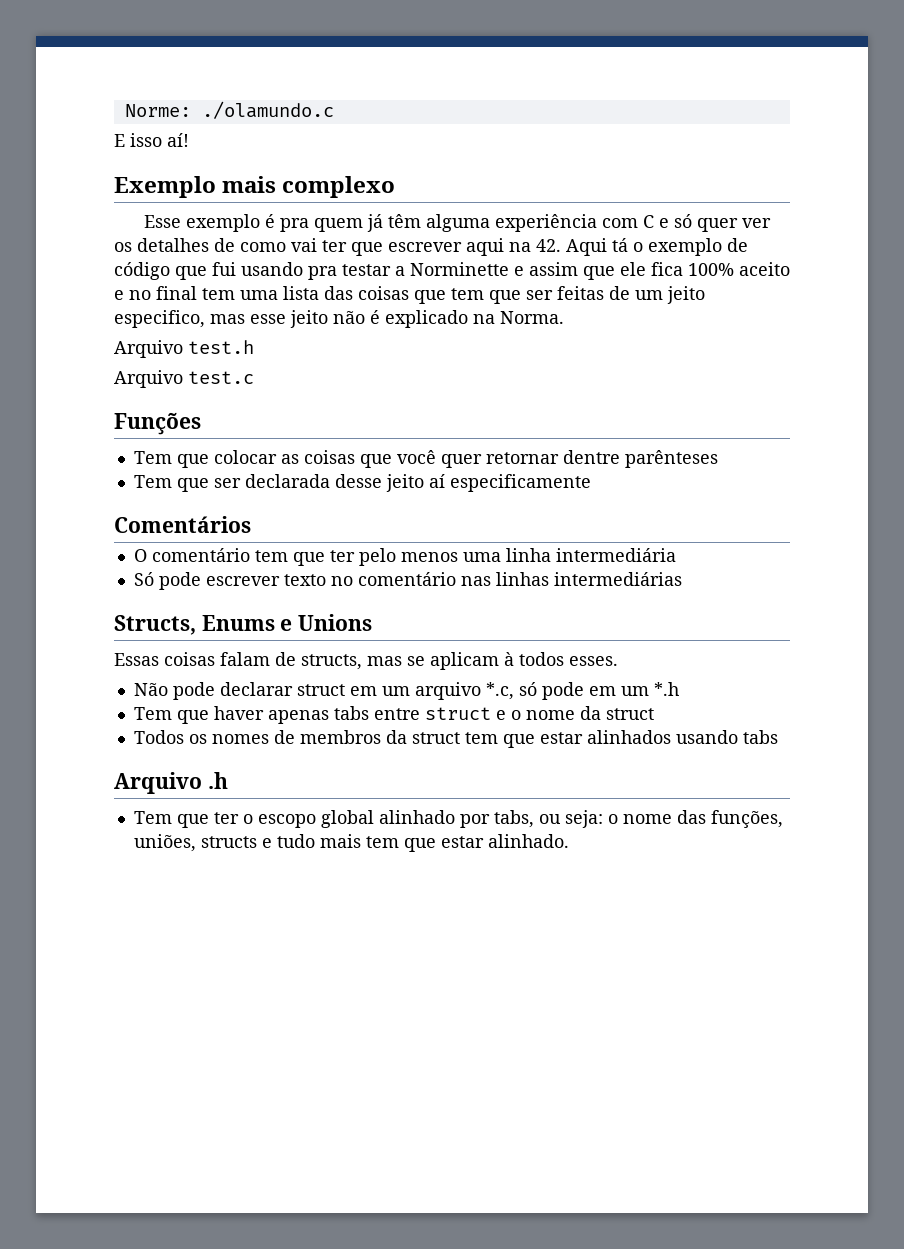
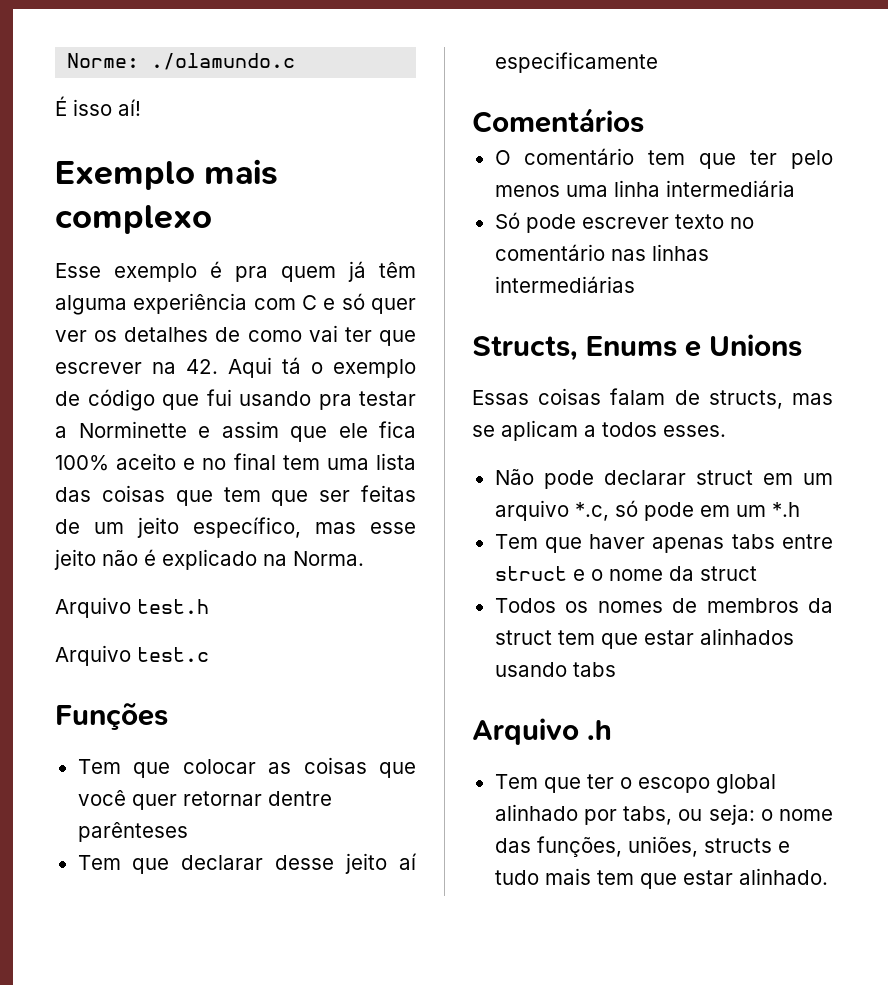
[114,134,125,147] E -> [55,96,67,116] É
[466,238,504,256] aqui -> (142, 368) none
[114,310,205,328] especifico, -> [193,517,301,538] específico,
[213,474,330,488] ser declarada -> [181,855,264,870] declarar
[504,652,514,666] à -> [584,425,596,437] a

========

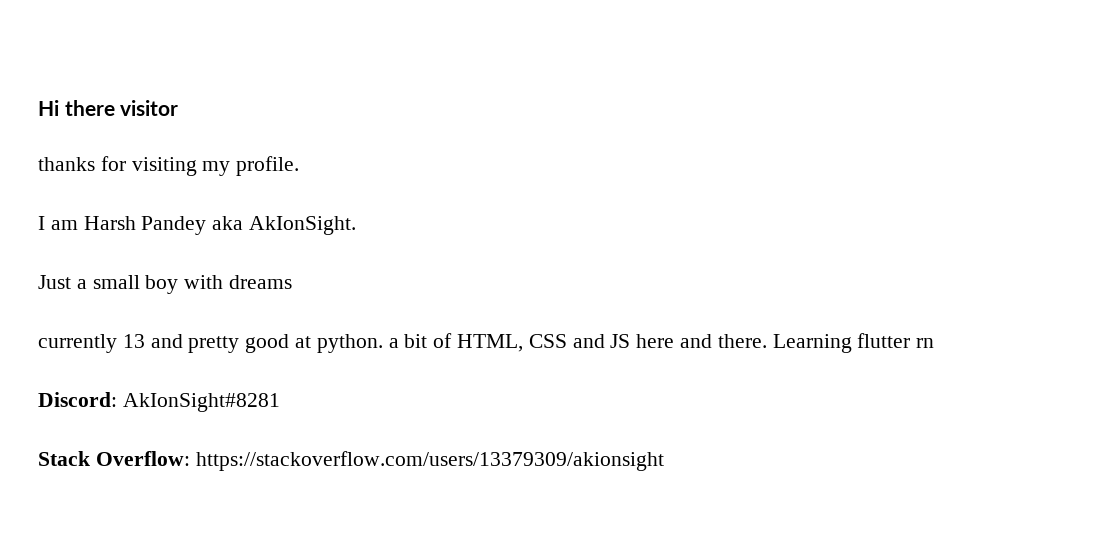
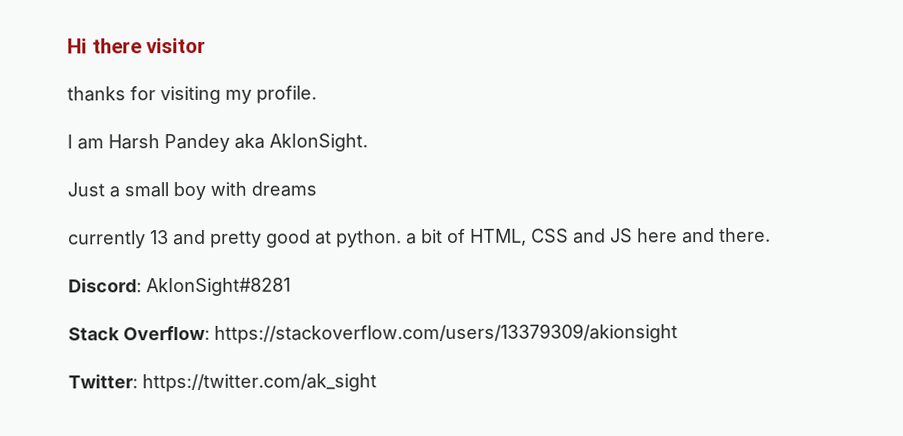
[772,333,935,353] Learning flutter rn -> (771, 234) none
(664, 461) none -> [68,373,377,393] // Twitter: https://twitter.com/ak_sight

========

In the records above, the line with "[213,474,330,488] ser declarada" marks the start and the line with "[504,652,514,666] à -> [584,425,596,437] a" marks the end; copy that stretch exactly, both lines included, and nothing else.

[213,474,330,488] ser declarada -> [181,855,264,870] declarar
[504,652,514,666] à -> [584,425,596,437] a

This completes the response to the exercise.